> What is being asked: Pictures should not appear in the copy; the records themselves must be written out exactly.

> The records:
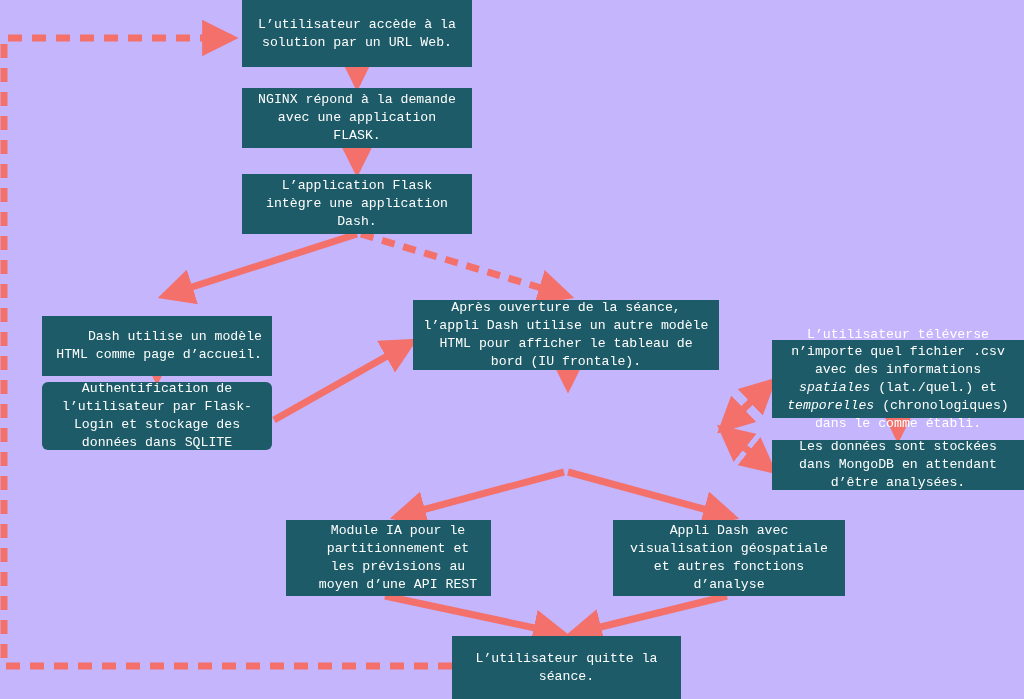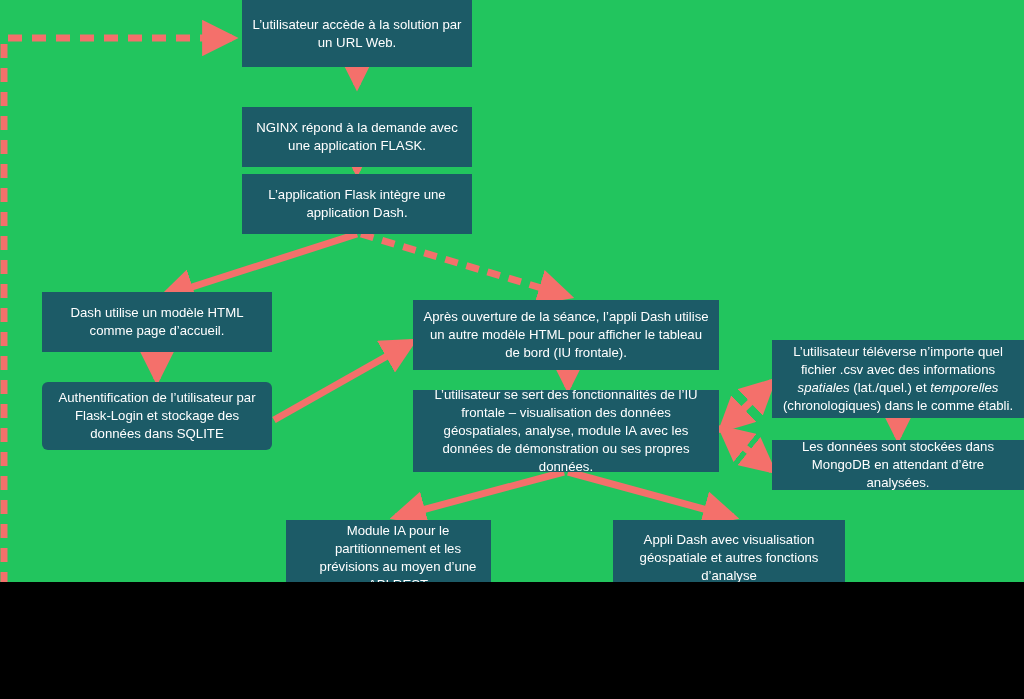--- a/index.html
+++ b/index.html
@@ -8,23 +8,24 @@
     padding: 0;
     background: #000000;
   }
   body {
     font-family: "Liberation Sans", sans-serif;
     -webkit-font-smoothing: antialiased;
   }
   #canvas {
     position: relative;
     width: 1024px;
-    height: 582px;
-    background: #22c55e;
+    height: 699px;
+    background: #c4b5fd;
     overflow: hidden;
+    font-family: Liberation Mono, monospace;
   }
   #edges {
     position: absolute;
     left: 0;
     top: 0;
     width: 1024px;
     height: 699px;
     pointer-events: none;
   }
   .node {
@@ -84,43 +85,40 @@
 
     <line x1="727" y1="596" x2="572" y2="634" stroke="#f4706b" stroke-width="7" marker-end="url(#ah)"></line>
 
     <polyline points="452,666 4,666 4,38 232,38" fill="none" stroke="#f4706b" stroke-width="7" stroke-dasharray="14 10" marker-end="url(#ah)"></polyline>
   </svg>
 
   <div class="node" style="left:242px; top:0px; width:230px; height:67px;">
     <span class="txt">L’utilisateur accède à la solution par un URL Web.</span>
   </div>
 
-  <div class="node" style="left:242px; top:88px; width:230px; height:60px;margin-top:19px;">
+  <div class="node" style="left:242px; top:88px; width:230px; height:60px;">
     <span class="txt">NGINX répond à la demande avec une application FLASK.</span>
   </div>
 
   <div class="node" style="left:242px; top:174px; width:230px; height:60px;">
     <span class="txt">L’application Flask intègre une application Dash.</span>
   </div>
 
-  <div class="node" style="left:42px; top:292px; width:230px; height:60px;">
+  <div class="node" style="left:42px; top:316px; width:230px; height:60px;text-align:right;">
     <span class="txt">Dash utilise un modèle HTML comme page d’accueil.</span>
   </div>
 
   <div class="node" style="left:42px; top:382px; width:230px; height:68px;border-radius:6px;">
     <span class="txt">Authentification de l’utilisateur par Flask-Login et stockage des données dans SQLITE</span>
   </div>
 
   <div class="node" style="left:413px; top:300px; width:306px; height:70px;">
     <span class="txt">Après ouverture de la séance, l’appli Dash utilise un autre modèle HTML pour afficher le tableau de bord (IU frontale).</span>
   </div>
 
-  <div class="node" style="left:413px; top:390px; width:306px; height:82px;">
-    <span class="txt">L’utilisateur se sert des fonctionnalités de l’IU frontale – visualisation des données géospatiales, analyse, module IA avec les données de démonstration ou ses propres données.</span>
-  </div>
 
   <div class="node" style="left:772px; top:340px; width:252px; height:78px;">
     <span class="txt"><span>L’utilisateur téléverse n’importe quel fichier .csv avec des informations </span><i>spatiales</i><span> (lat./quel.) et </span><i>temporelles</i><span> (chronologiques) dans le comme établi.</span></span>
   </div>
 
   <div class="node" style="left:772px; top:440px; width:252px; height:50px;">
     <span class="txt">Les données sont stockées dans MongoDB en attendant d’être analysées.</span>
   </div>
 
   <div class="node" style="left:286px; top:520px; width:205px; height:76px;padding-left:29px;">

> Solution below:
--- a/index.html
+++ b/index.html
@@ -8,23 +8,24 @@
     padding: 0;
     background: #000000;
   }
   body {
     font-family: "Liberation Sans", sans-serif;
     -webkit-font-smoothing: antialiased;
   }
   #canvas {
     position: relative;
     width: 1024px;
-    height: 582px;
-    background: #22c55e;
+    height: 699px;
+    background: #c4b5fd;
     overflow: hidden;
+    font-family: Liberation Mono, monospace;
   }
   #edges {
     position: absolute;
     left: 0;
     top: 0;
     width: 1024px;
     height: 699px;
     pointer-events: none;
   }
   .node {
@@ -84,43 +85,40 @@
 
     <line x1="727" y1="596" x2="572" y2="634" stroke="#f4706b" stroke-width="7" marker-end="url(#ah)"></line>
 
     <polyline points="452,666 4,666 4,38 232,38" fill="none" stroke="#f4706b" stroke-width="7" stroke-dasharray="14 10" marker-end="url(#ah)"></polyline>
   </svg>
 
   <div class="node" style="left:242px; top:0px; width:230px; height:67px;">
     <span class="txt">L’utilisateur accède à la solution par un URL Web.</span>
   </div>
 
-  <div class="node" style="left:242px; top:88px; width:230px; height:60px;margin-top:19px;">
+  <div class="node" style="left:242px; top:88px; width:230px; height:60px;">
     <span class="txt">NGINX répond à la demande avec une application FLASK.</span>
   </div>
 
   <div class="node" style="left:242px; top:174px; width:230px; height:60px;">
     <span class="txt">L’application Flask intègre une application Dash.</span>
   </div>
 
-  <div class="node" style="left:42px; top:292px; width:230px; height:60px;">
+  <div class="node" style="left:42px; top:316px; width:230px; height:60px;text-align:right;">
     <span class="txt">Dash utilise un modèle HTML comme page d’accueil.</span>
   </div>
 
   <div class="node" style="left:42px; top:382px; width:230px; height:68px;border-radius:6px;">
     <span class="txt">Authentification de l’utilisateur par Flask-Login et stockage des données dans SQLITE</span>
   </div>
 
   <div class="node" style="left:413px; top:300px; width:306px; height:70px;">
     <span class="txt">Après ouverture de la séance, l’appli Dash utilise un autre modèle HTML pour afficher le tableau de bord (IU frontale).</span>
   </div>
 
-  <div class="node" style="left:413px; top:390px; width:306px; height:82px;">
-    <span class="txt">L’utilisateur se sert des fonctionnalités de l’IU frontale – visualisation des données géospatiales, analyse, module IA avec les données de démonstration ou ses propres données.</span>
-  </div>
 
   <div class="node" style="left:772px; top:340px; width:252px; height:78px;">
     <span class="txt"><span>L’utilisateur téléverse n’importe quel fichier .csv avec des informations </span><i>spatiales</i><span> (lat./quel.) et </span><i>temporelles</i><span> (chronologiques) dans le comme établi.</span></span>
   </div>
 
   <div class="node" style="left:772px; top:440px; width:252px; height:50px;">
     <span class="txt">Les données sont stockées dans MongoDB en attendant d’être analysées.</span>
   </div>
 
   <div class="node" style="left:286px; top:520px; width:205px; height:76px;padding-left:29px;">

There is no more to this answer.